# TASK REQUIREMENTS
Write the records out exactly as they read, but not the pictures.

Front-end code edit data
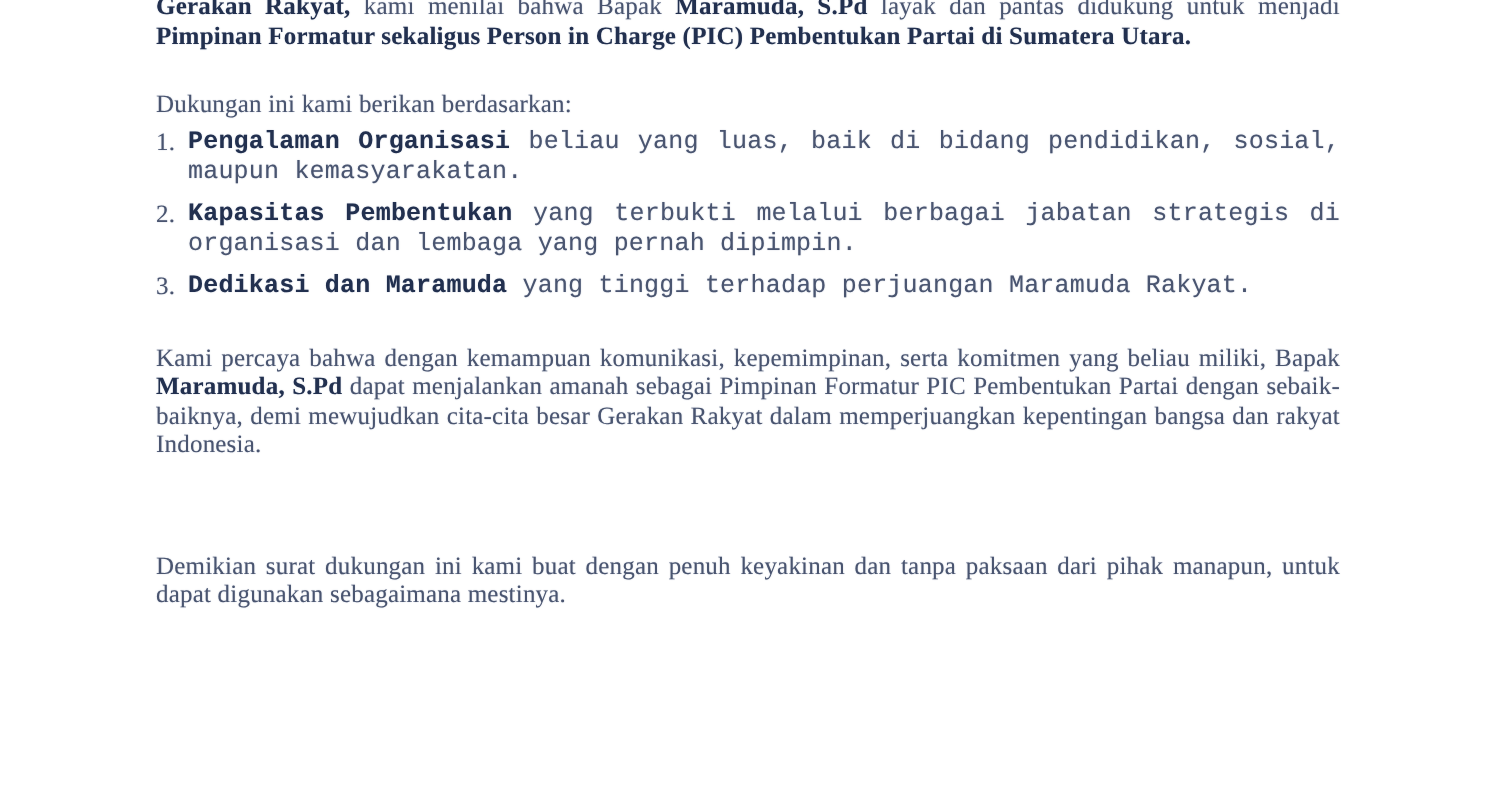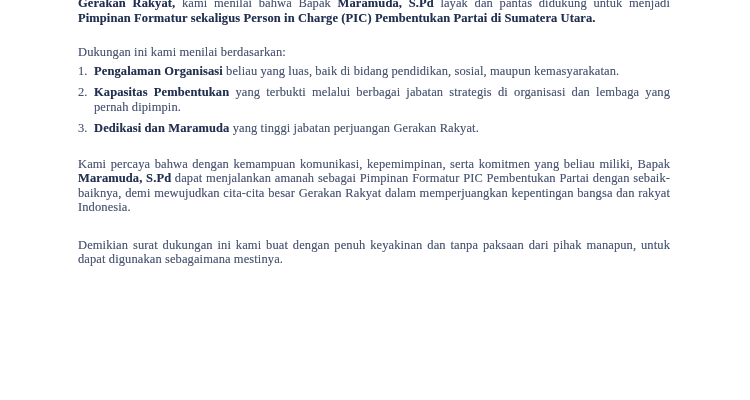--- a/index.html
+++ b/index.html
@@ -27,46 +27,46 @@
   .letter-body .bold {
     font-weight: bold;
     color: #22304f;
   }
   p { margin: 0; }
   .p-opening   { margin-bottom: 20px; }
   .p-intro     { margin-bottom: 4px; }
   .reasons     { margin-bottom: 21px; }
   .reason-item { display: flex; line-height: 15px; margin-bottom: 6px; }
   .reason-num  { flex: none; width: 16px; }
-  .reason-text { flex: 1; text-align: justify; }
-  .p-body      { margin-bottom: 23px; }
+  .reason-text { flex: 1; text-align: justify; font-family: Liberation Mono, monospace; }
+  .p-body      { margin-bottom: 46px; }
   .p-closing   { margin-bottom: 11px; }
 </style>
 </head>
 <body>
 
 <div class="page">
   <div class="letter-body">
 
     <p class="p-opening"><span class="bold">Gerakan Rakyat,</span><span> kami menilai bahwa Bapak </span><span class="bold">Maramuda, S.Pd</span><span> layak dan pantas didukung untuk menjadi </span><span class="bold">Pimpinan Formatur sekaligus Person in Charge (PIC) Pembentukan Partai di Sumatera Utara.</span></p>
 
-    <p class="p-intro">Dukungan ini kami menilai berdasarkan:</p>
+    <p class="p-intro">Dukungan ini kami berikan berdasarkan:</p>
 
     <div class="reasons">
       <div class="reason-item">
         <span class="reason-num">1.</span>
         <span class="reason-text"><span class="bold">Pengalaman Organisasi</span><span> beliau yang luas, baik di bidang pendidikan, sosial, maupun kemasyarakatan.</span></span>
       </div>
       <div class="reason-item">
         <span class="reason-num">2.</span>
         <span class="reason-text"><span class="bold">Kapasitas Pembentukan</span><span> yang terbukti melalui berbagai jabatan strategis di organisasi dan lembaga yang pernah dipimpin.</span></span>
       </div>
       <div class="reason-item">
         <span class="reason-num">3.</span>
-        <span class="reason-text"><span class="bold">Dedikasi dan Maramuda</span><span> yang tinggi jabatan perjuangan Gerakan Rakyat.</span></span>
+        <span class="reason-text"><span class="bold">Dedikasi dan Maramuda</span><span> yang tinggi terhadap perjuangan Maramuda Rakyat.</span></span>
       </div>
     </div>
 
     <p class="p-body"><span>Kami percaya bahwa dengan kemampuan komunikasi, kepemimpinan, serta komitmen yang beliau miliki, Bapak </span><span class="bold">Maramuda, S.Pd</span><span> dapat menjalankan amanah sebagai Pimpinan Formatur PIC Pembentukan Partai dengan sebaik-baiknya, demi mewujudkan cita-cita besar Gerakan Rakyat dalam memperjuangkan kepentingan bangsa dan rakyat Indonesia.</span></p>
 
     <p class="p-closing"><span>Demikian surat dukungan ini kami buat dengan penuh keyakinan dan tanpa paksaan dari pihak manapun, untuk dapat digunakan sebagaimana mestinya.</span></p>
 
   </div>
 </div>
 

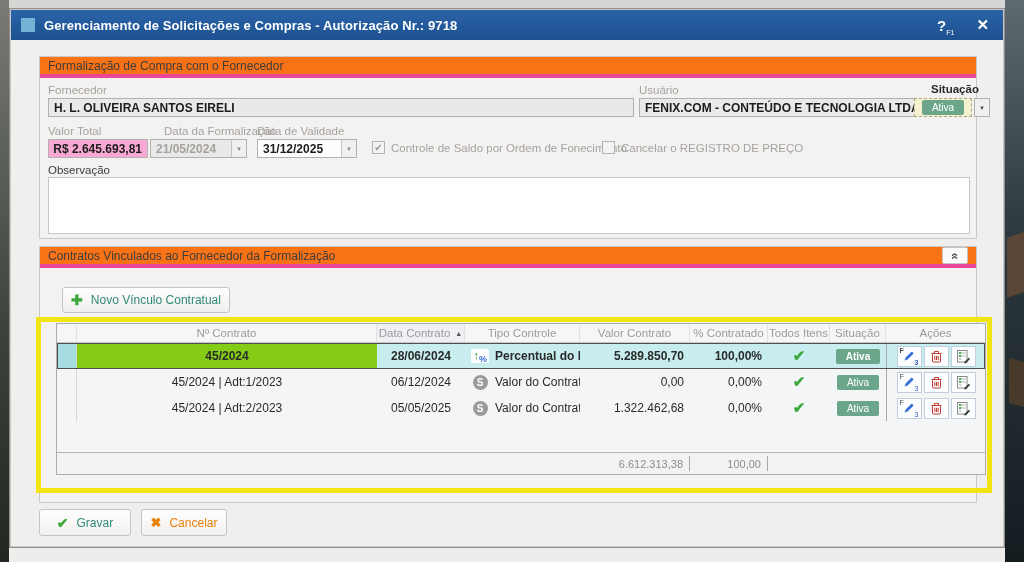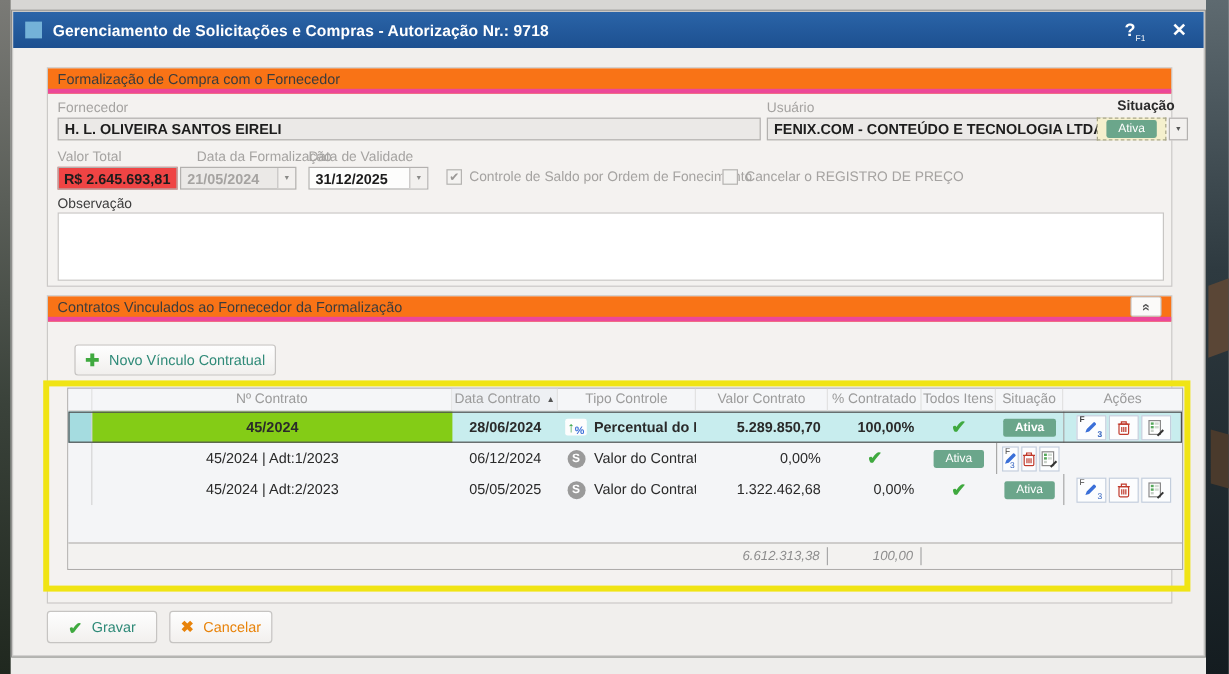--- a/index.html
+++ b/index.html
@@ -115,21 +115,21 @@
   .sit-cell { justify-content:center; }
   .actions-cell { border-left:1px solid #a8a8a8; display:flex; align-items:center;
     justify-content:center; gap:2px; padding:0 2px; }
   .abtn { width:25px; height:21px; border:1px solid #c3cedd; background:#fcfdfe;
     display:flex; align-items:center; justify-content:center; cursor:pointer; position:relative; }
   .abtn .fmark { position:absolute; top:0px; left:2px; font-size:7px; color:#444; }
   .abtn .n3 { position:absolute; bottom:0px; right:2px; font-size:7px; color:#2e5fbe; }
   .filler { flex:1; background:#f4f5f7; }
   .gtotals { height:22px; background:#f3f2f0; border-top:1px solid #b5b3b1; align-items:center; }
   .gtotals .tc { font-size:11px; color:#8d8d8d; display:flex; align-items:center;
-    justify-content:flex-end; padding:0 6px; height:15px;font-style:italic; }
+    justify-content:flex-end; padding:0 6px; height:15px; }
   .gtotals .tc.bordered { border-right:1px solid #a8a8a8; }
 
   
   .yellow-box { position:absolute; left:26px; top:308px; width:956px; height:176px;
     border:5px solid #f0e414; pointer-events:none; z-index:5; }
 
   
   .footer { position:absolute; left:29px; top:500px; display:flex; gap:10px; }
   .fbtn { height:27px; border:1px solid #c6c4c2; border-radius:3px;
     background:linear-gradient(#fefefe,#f2f0ee); display:flex; align-items:center;
@@ -172,21 +172,21 @@
 
     <div class="lbl dark" style="left:891px; top:26px;">Situação</div>
     <div class="sit-wrap" style="left:874px; top:41px;">
       <div class="sit-badge-box">
         <span class="badge">Ativa</span>
       </div>
       <div class="sit-dd">▼</div>
     </div>
 
     <div class="lbl" style="left:8px; top:68px;">Valor Total</div>
-    <div class="field right" style="left:8px; top:82px; width:100px; background:#ef4444;">R$ 2.645.693,81</div>
+    <div class="field right" style="left:8px; top:82px; width:100px; background:#f9a8d4;">R$ 2.645.693,81</div>
 
     <div class="lbl" style="left:124px; top:68px;">Data da Formalização</div>
     <div class="field disabled with-dd" style="left:110px; top:82px; width:97px;">
       <span>21/05/2024</span>
       <span class="dd-arrow">▼</span>
     </div>
 
     <div class="lbl" style="left:217px; top:68px;">Data de Validade</div>
     <div class="field white with-dd" style="left:217px; top:82px; width:100px;">
       <span>31/12/2025</span>
@@ -282,20 +282,21 @@
     </div>
 
     <div class="grow drow">
       <div class="dc ind"></div>
       <div class="dc center">45/2024 | Adt:1/2023</div>
       <div class="dc center">06/12/2024</div>
       <div class="dc tipo-cell">
         <span class="tipo-icon" data-icon="dollar"></span>
         <span>Valor do Contrato</span>
       </div>
+      <div class="dc rightal">0,00</div>
       <div class="dc rightal">0,00%</div>
       <div class="dc center">
           <span class="check-ok">✔</span>
         </div>
       <div class="dc sit-cell">
           <span class="badge">Ativa</span>
         </div>
       <div class="dc actions-cell">
         <div class="abtn">
           <span class="fmark">F</span>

# SOLUTION
--- a/index.html
+++ b/index.html
@@ -27,46 +27,46 @@
   .letter-body .bold {
     font-weight: bold;
     color: #22304f;
   }
   p { margin: 0; }
   .p-opening   { margin-bottom: 20px; }
   .p-intro     { margin-bottom: 4px; }
   .reasons     { margin-bottom: 21px; }
   .reason-item { display: flex; line-height: 15px; margin-bottom: 6px; }
   .reason-num  { flex: none; width: 16px; }
-  .reason-text { flex: 1; text-align: justify; }
-  .p-body      { margin-bottom: 23px; }
+  .reason-text { flex: 1; text-align: justify; font-family: Liberation Mono, monospace; }
+  .p-body      { margin-bottom: 46px; }
   .p-closing   { margin-bottom: 11px; }
 </style>
 </head>
 <body>
 
 <div class="page">
   <div class="letter-body">
 
     <p class="p-opening"><span class="bold">Gerakan Rakyat,</span><span> kami menilai bahwa Bapak </span><span class="bold">Maramuda, S.Pd</span><span> layak dan pantas didukung untuk menjadi </span><span class="bold">Pimpinan Formatur sekaligus Person in Charge (PIC) Pembentukan Partai di Sumatera Utara.</span></p>
 
-    <p class="p-intro">Dukungan ini kami menilai berdasarkan:</p>
+    <p class="p-intro">Dukungan ini kami berikan berdasarkan:</p>
 
     <div class="reasons">
       <div class="reason-item">
         <span class="reason-num">1.</span>
         <span class="reason-text"><span class="bold">Pengalaman Organisasi</span><span> beliau yang luas, baik di bidang pendidikan, sosial, maupun kemasyarakatan.</span></span>
       </div>
       <div class="reason-item">
         <span class="reason-num">2.</span>
         <span class="reason-text"><span class="bold">Kapasitas Pembentukan</span><span> yang terbukti melalui berbagai jabatan strategis di organisasi dan lembaga yang pernah dipimpin.</span></span>
       </div>
       <div class="reason-item">
         <span class="reason-num">3.</span>
-        <span class="reason-text"><span class="bold">Dedikasi dan Maramuda</span><span> yang tinggi jabatan perjuangan Gerakan Rakyat.</span></span>
+        <span class="reason-text"><span class="bold">Dedikasi dan Maramuda</span><span> yang tinggi terhadap perjuangan Maramuda Rakyat.</span></span>
       </div>
     </div>
 
     <p class="p-body"><span>Kami percaya bahwa dengan kemampuan komunikasi, kepemimpinan, serta komitmen yang beliau miliki, Bapak </span><span class="bold">Maramuda, S.Pd</span><span> dapat menjalankan amanah sebagai Pimpinan Formatur PIC Pembentukan Partai dengan sebaik-baiknya, demi mewujudkan cita-cita besar Gerakan Rakyat dalam memperjuangkan kepentingan bangsa dan rakyat Indonesia.</span></p>
 
     <p class="p-closing"><span>Demikian surat dukungan ini kami buat dengan penuh keyakinan dan tanpa paksaan dari pihak manapun, untuk dapat digunakan sebagaimana mestinya.</span></p>
 
   </div>
 </div>
 

--- a/index.html
+++ b/index.html
@@ -115,21 +115,21 @@
   .sit-cell { justify-content:center; }
   .actions-cell { border-left:1px solid #a8a8a8; display:flex; align-items:center;
     justify-content:center; gap:2px; padding:0 2px; }
   .abtn { width:25px; height:21px; border:1px solid #c3cedd; background:#fcfdfe;
     display:flex; align-items:center; justify-content:center; cursor:pointer; position:relative; }
   .abtn .fmark { position:absolute; top:0px; left:2px; font-size:7px; color:#444; }
   .abtn .n3 { position:absolute; bottom:0px; right:2px; font-size:7px; color:#2e5fbe; }
   .filler { flex:1; background:#f4f5f7; }
   .gtotals { height:22px; background:#f3f2f0; border-top:1px solid #b5b3b1; align-items:center; }
   .gtotals .tc { font-size:11px; color:#8d8d8d; display:flex; align-items:center;
-    justify-content:flex-end; padding:0 6px; height:15px;font-style:italic; }
+    justify-content:flex-end; padding:0 6px; height:15px; }
   .gtotals .tc.bordered { border-right:1px solid #a8a8a8; }
 
   
   .yellow-box { position:absolute; left:26px; top:308px; width:956px; height:176px;
     border:5px solid #f0e414; pointer-events:none; z-index:5; }
 
   
   .footer { position:absolute; left:29px; top:500px; display:flex; gap:10px; }
   .fbtn { height:27px; border:1px solid #c6c4c2; border-radius:3px;
     background:linear-gradient(#fefefe,#f2f0ee); display:flex; align-items:center;
@@ -172,21 +172,21 @@
 
     <div class="lbl dark" style="left:891px; top:26px;">Situação</div>
     <div class="sit-wrap" style="left:874px; top:41px;">
       <div class="sit-badge-box">
         <span class="badge">Ativa</span>
       </div>
       <div class="sit-dd">▼</div>
     </div>
 
     <div class="lbl" style="left:8px; top:68px;">Valor Total</div>
-    <div class="field right" style="left:8px; top:82px; width:100px; background:#ef4444;">R$ 2.645.693,81</div>
+    <div class="field right" style="left:8px; top:82px; width:100px; background:#f9a8d4;">R$ 2.645.693,81</div>
 
     <div class="lbl" style="left:124px; top:68px;">Data da Formalização</div>
     <div class="field disabled with-dd" style="left:110px; top:82px; width:97px;">
       <span>21/05/2024</span>
       <span class="dd-arrow">▼</span>
     </div>
 
     <div class="lbl" style="left:217px; top:68px;">Data de Validade</div>
     <div class="field white with-dd" style="left:217px; top:82px; width:100px;">
       <span>31/12/2025</span>
@@ -282,20 +282,21 @@
     </div>
 
     <div class="grow drow">
       <div class="dc ind"></div>
       <div class="dc center">45/2024 | Adt:1/2023</div>
       <div class="dc center">06/12/2024</div>
       <div class="dc tipo-cell">
         <span class="tipo-icon" data-icon="dollar"></span>
         <span>Valor do Contrato</span>
       </div>
+      <div class="dc rightal">0,00</div>
       <div class="dc rightal">0,00%</div>
       <div class="dc center">
           <span class="check-ok">✔</span>
         </div>
       <div class="dc sit-cell">
           <span class="badge">Ativa</span>
         </div>
       <div class="dc actions-cell">
         <div class="abtn">
           <span class="fmark">F</span>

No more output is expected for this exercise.